# [WORK TO COMPLETE]
When a record holds a picture, leave the picture out and copy everything else exactly.

# [DATA IN THIS EXERCISE]
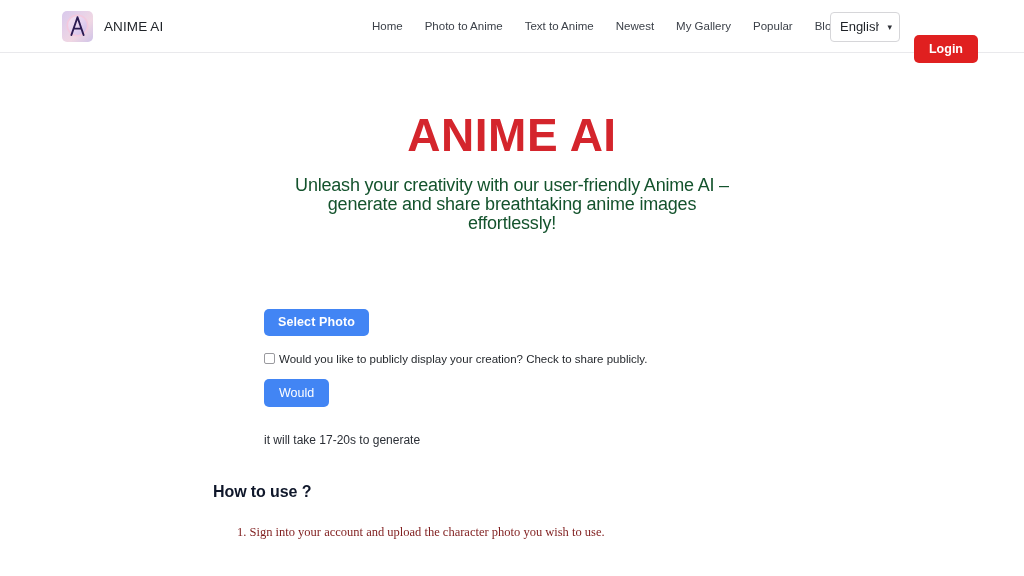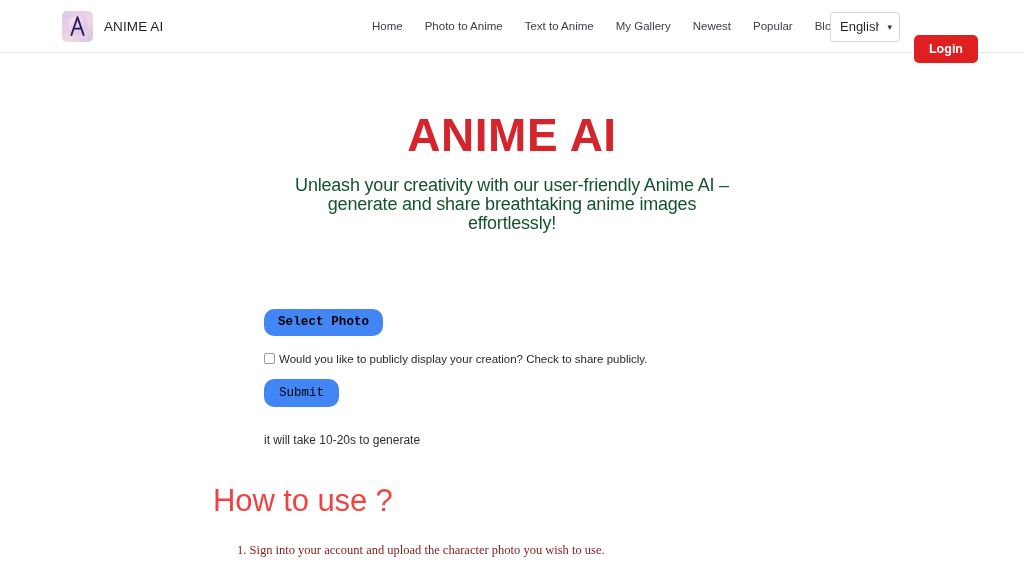--- a/index.html
+++ b/index.html
@@ -247,8 +247,8 @@
     <a class="nav-link">Home</a>
     <a class="nav-link">Photo to Anime</a>
     <a class="nav-link">Text to Anime</a>
+    <a class="nav-link">Newest</a>
     <a class="nav-link">My Gallery</a>
-    <a class="nav-link">Newest</a>
     <a class="nav-link">Popular</a>
     <a class="nav-link">Blog</a>
     <a class="nav-link">Pricing</a>

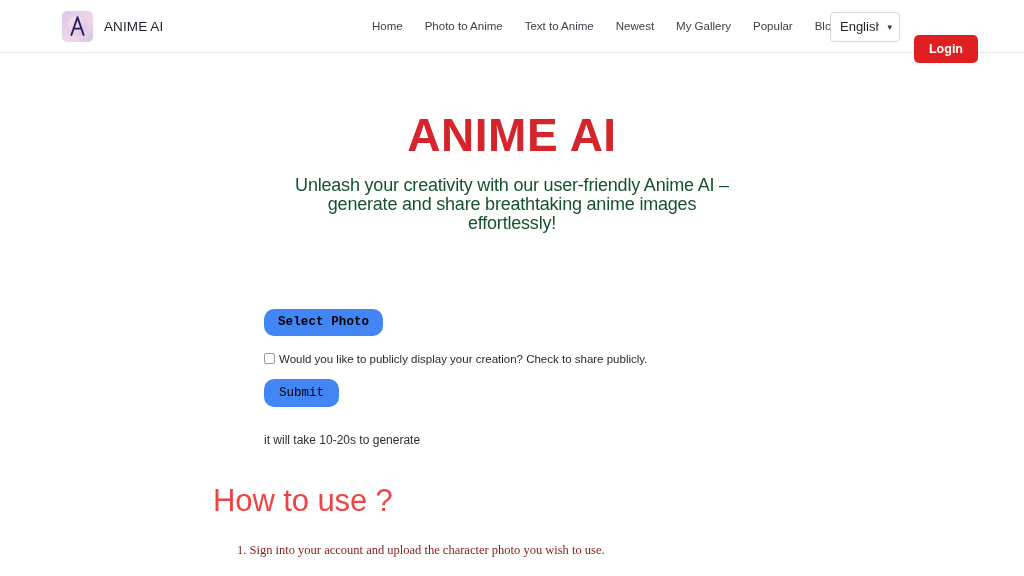--- a/index.html
+++ b/index.html
@@ -149,10 +149,10 @@
   }
   .btn-blue {
     background: #4285f4;
-    color: #000000;
+    color: #ffffff;
     border: none;
-    border-radius: 10px;
-    font-family: Liberation Mono, monospace;
+    border-radius: 5px;
+    font-family: Liberation Sans, sans-serif;
     cursor: pointer;
     display: inline-block;
   }

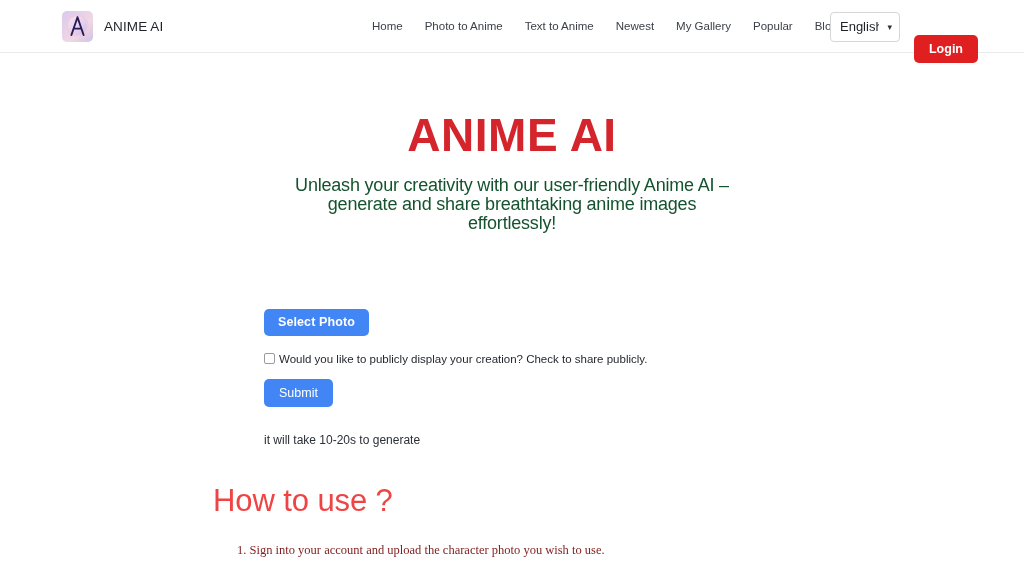--- a/index.html
+++ b/index.html
@@ -279,7 +279,7 @@
   </div>
 
   <div>
-    <button class="btn-blue submit-btn">Submit</button>
+    <button class="btn-blue submit-btn">Would</button>
   </div>
 
   <div class="hint">it will take 10-20s to generate</div>

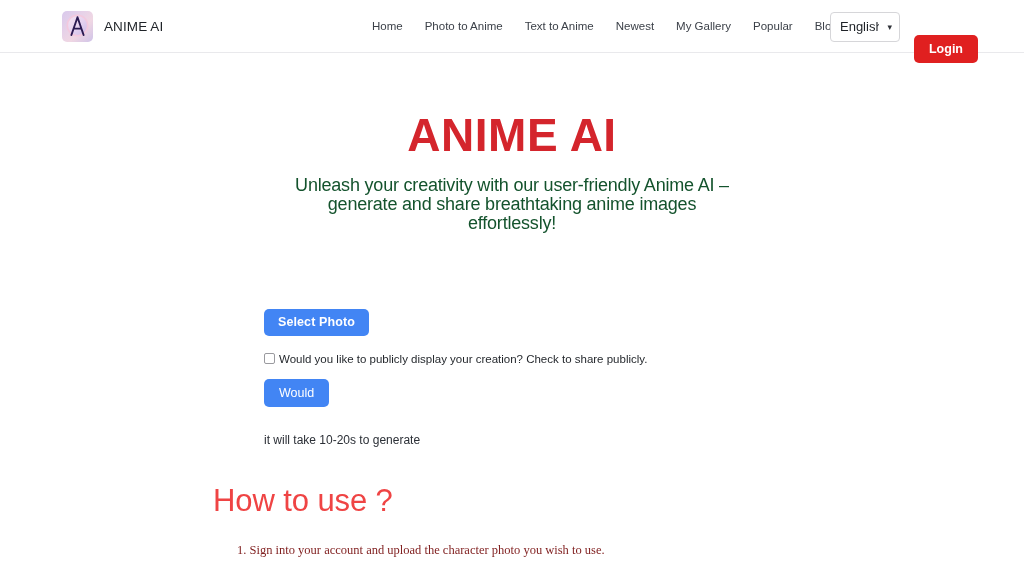--- a/index.html
+++ b/index.html
@@ -282,7 +282,7 @@
     <button class="btn-blue submit-btn">Would</button>
   </div>
 
-  <div class="hint">it will take 10-20s to generate</div>
+  <div class="hint">it will take 17-20s to generate</div>
 </section>
 
 <section class="howto">

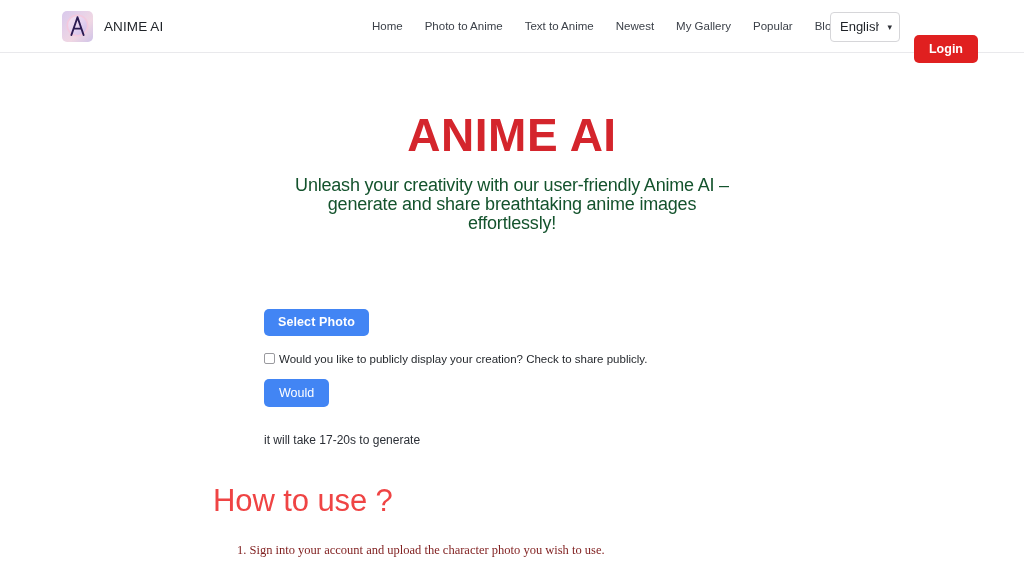--- a/index.html
+++ b/index.html
@@ -203,9 +203,9 @@
   }
   .howto-title {
     margin: 0;
-    font-size: 31px;
-    font-weight: normal;
-    color: #ef4444;
+    font-size: 16px;
+    font-weight: bold;
+    color: #0f172a;
     letter-spacing: -0.1px;
   }
   .howto-list {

# [TASK SOLUTION]
--- a/index.html
+++ b/index.html
@@ -247,8 +247,8 @@
     <a class="nav-link">Home</a>
     <a class="nav-link">Photo to Anime</a>
     <a class="nav-link">Text to Anime</a>
+    <a class="nav-link">Newest</a>
     <a class="nav-link">My Gallery</a>
-    <a class="nav-link">Newest</a>
     <a class="nav-link">Popular</a>
     <a class="nav-link">Blog</a>
     <a class="nav-link">Pricing</a>

--- a/index.html
+++ b/index.html
@@ -149,10 +149,10 @@
   }
   .btn-blue {
     background: #4285f4;
-    color: #000000;
+    color: #ffffff;
     border: none;
-    border-radius: 10px;
-    font-family: Liberation Mono, monospace;
+    border-radius: 5px;
+    font-family: Liberation Sans, sans-serif;
     cursor: pointer;
     display: inline-block;
   }

--- a/index.html
+++ b/index.html
@@ -279,7 +279,7 @@
   </div>
 
   <div>
-    <button class="btn-blue submit-btn">Submit</button>
+    <button class="btn-blue submit-btn">Would</button>
   </div>
 
   <div class="hint">it will take 10-20s to generate</div>

--- a/index.html
+++ b/index.html
@@ -282,7 +282,7 @@
     <button class="btn-blue submit-btn">Would</button>
   </div>
 
-  <div class="hint">it will take 10-20s to generate</div>
+  <div class="hint">it will take 17-20s to generate</div>
 </section>
 
 <section class="howto">

--- a/index.html
+++ b/index.html
@@ -203,9 +203,9 @@
   }
   .howto-title {
     margin: 0;
-    font-size: 31px;
-    font-weight: normal;
-    color: #ef4444;
+    font-size: 16px;
+    font-weight: bold;
+    color: #0f172a;
     letter-spacing: -0.1px;
   }
   .howto-list {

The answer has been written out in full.